Sims v. Central Intelligence Agency, s. 79-2203

Decision Date29 September 1980
Docket NumberNos. 79-2203,79-2554,s. 79-2203
PartiesJohn Cary SIMS et al. v. CENTRAL INTELLIGENCE AGENCY et al., Appellants.
CourtU.S. Court of Appeals — District of Columbia Circuit

Michael Kimmel, Atty., Dept. of Justice, Washington, D. C., with whom Alice Daniel, Asst. Atty.

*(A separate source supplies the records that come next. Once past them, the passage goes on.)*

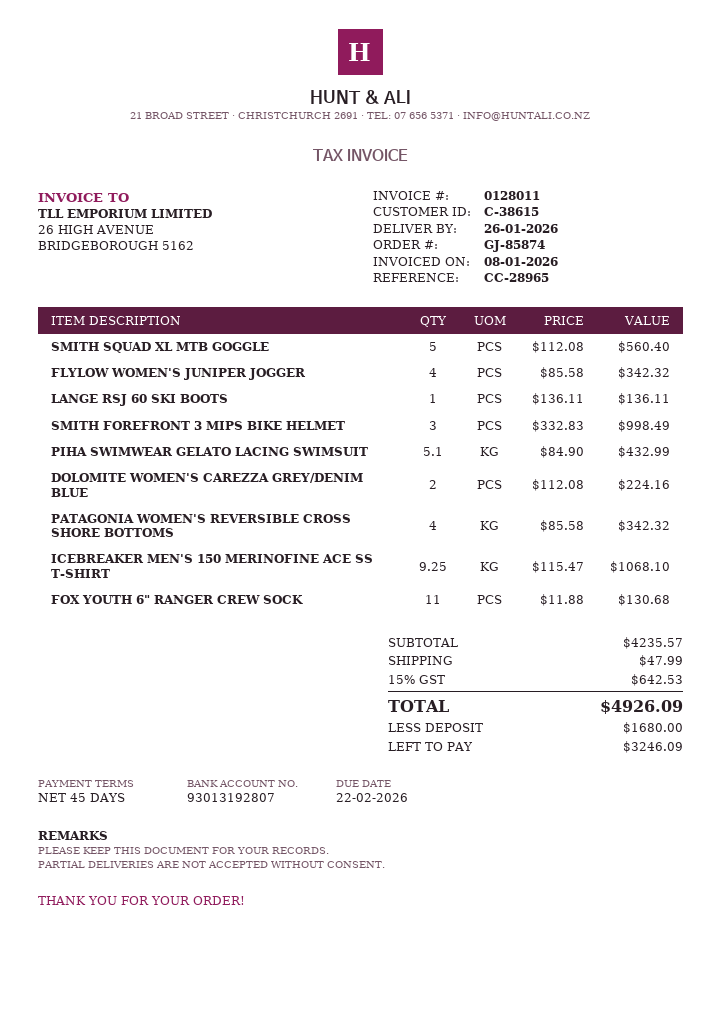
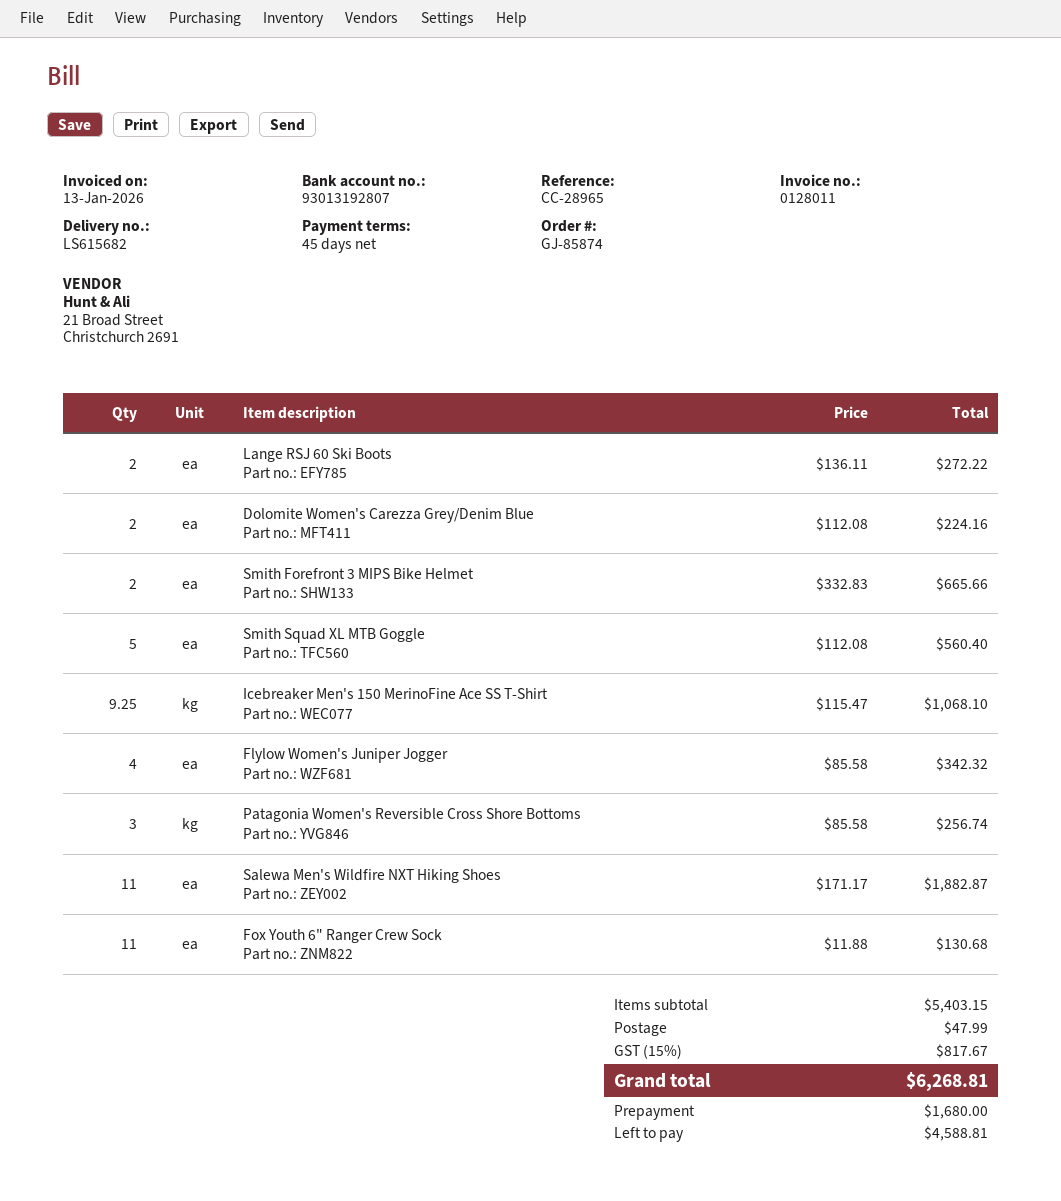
invoice date: 2026-01-08 -> 2026-01-13
LANGE RSJ 60 SKI BOOTS: 1 x 136.11 = 136.11 -> 2 x 136.11 = 272.22
SMITH FOREFRONT 3 MIPS BIKE HELMET: 3 x 332.83 = 998.49 -> 2 x 332.83 = 665.66
PIHA SWIMWEAR GELATO LACING SWIMSUIT: 5.1 x 84.90 = 432.99 -> none
PATAGONIA WOMEN'S REVERSIBLE CROSS SHORE BOTTOMS: 4 x 85.58 = 342.32 -> 3 x 85.58 = 256.74
Salewa Men's Wildfire NXT Hiking Shoes: none -> 11 x 171.17 = 1882.87
subtotal: 4235.57 -> 5403.15
tax: 15% = 642.53 -> 15% = 817.67
total: 4926.09 -> 6268.81
balance: 3246.09 -> 4588.81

Gen., Charles F. C. Ruff, U. S. Atty., and Robert E. Kopp, Atty., Dept. of Justice, Washington, D. C., were on the brief, for appellants.

Paul Alan Levy, Washington, D. C., with whom David C. Vladeck and Alan B. Morrison, Washington, D. C., were on the brief, for appellees.

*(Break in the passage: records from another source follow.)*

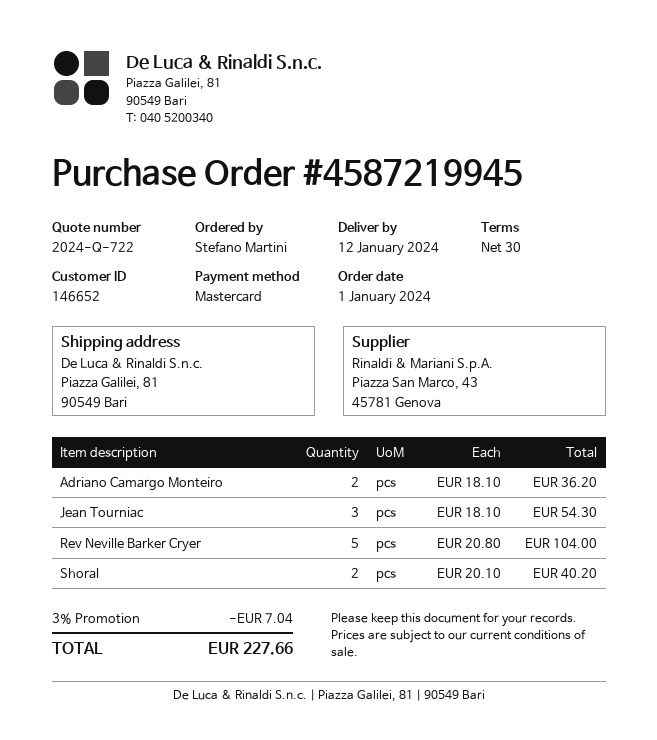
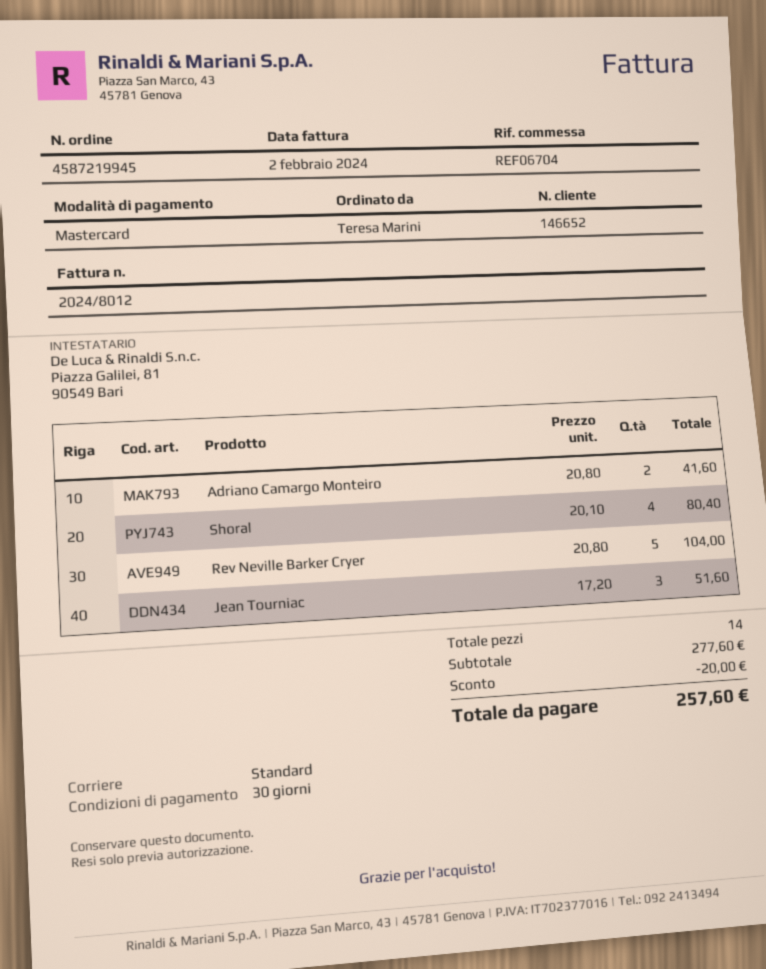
ordered by: Stefano Martini -> Teresa Marini
Adriano Camargo Monteiro: 2 x 18.10 = 36.20 -> 2 x 20.80 = 41.60
Jean Tourniac: 3 x 18.10 = 54.30 -> 3 x 17.20 = 51.60
Shoral: 2 x 20.10 = 40.20 -> 4 x 20.10 = 80.40
discount: 7.04 -> 20.00
total: 227.66 -> 257.60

Before WRIGHT, Chief Judge, MIKVA, Circuit Judge, and MARKEY, * Chief Judge, United States Court of Customs and Patent Appeals.

Opinion for the court filed by Chief Judge J. SKELLY WRIGHT.

Opinion dissenting in part filed by Chief Judge MARKEY.

J. SKELLY WRIGHT, Chief Judge:

This appeal presents two issues concerning the obligations of the Central Intelligence Agency (CIA) under the Freedom of Information Act (FOIA). 1 In response to a citizen request for the names of persons and institutions who conducted scientific and behavioral research under contracts with or funded by the CIA, the Agency asserts two statutory exemptions from the disclosure requirements of the FOIA. Invoking Exemption 3, 2 the Agency claims that the requested material is "specifically exempted from disclosure" by the terms of the National Security Act. 3 The Agency also cites Exemption 6, which shields "personnel and medical files and similar files the disclosure of which would constitute a clearly unwarranted invasion of personal privacy (.)" 4 The District Court denied the applicability of either exemption to the facts in issue and granted summary judgment to the appellees who requested the documents. 5 In reviewing the District Court's analysis of the issue presented under Exemption 3, we are unable to conclude that the court reached its decision through application of the proper legal standard. We therefore remand the case for additional proceedings. With regard to Exemption 6, the decision of the District Court is affirmed, although, as explained below, we differ with the court's analysis of the issue presented.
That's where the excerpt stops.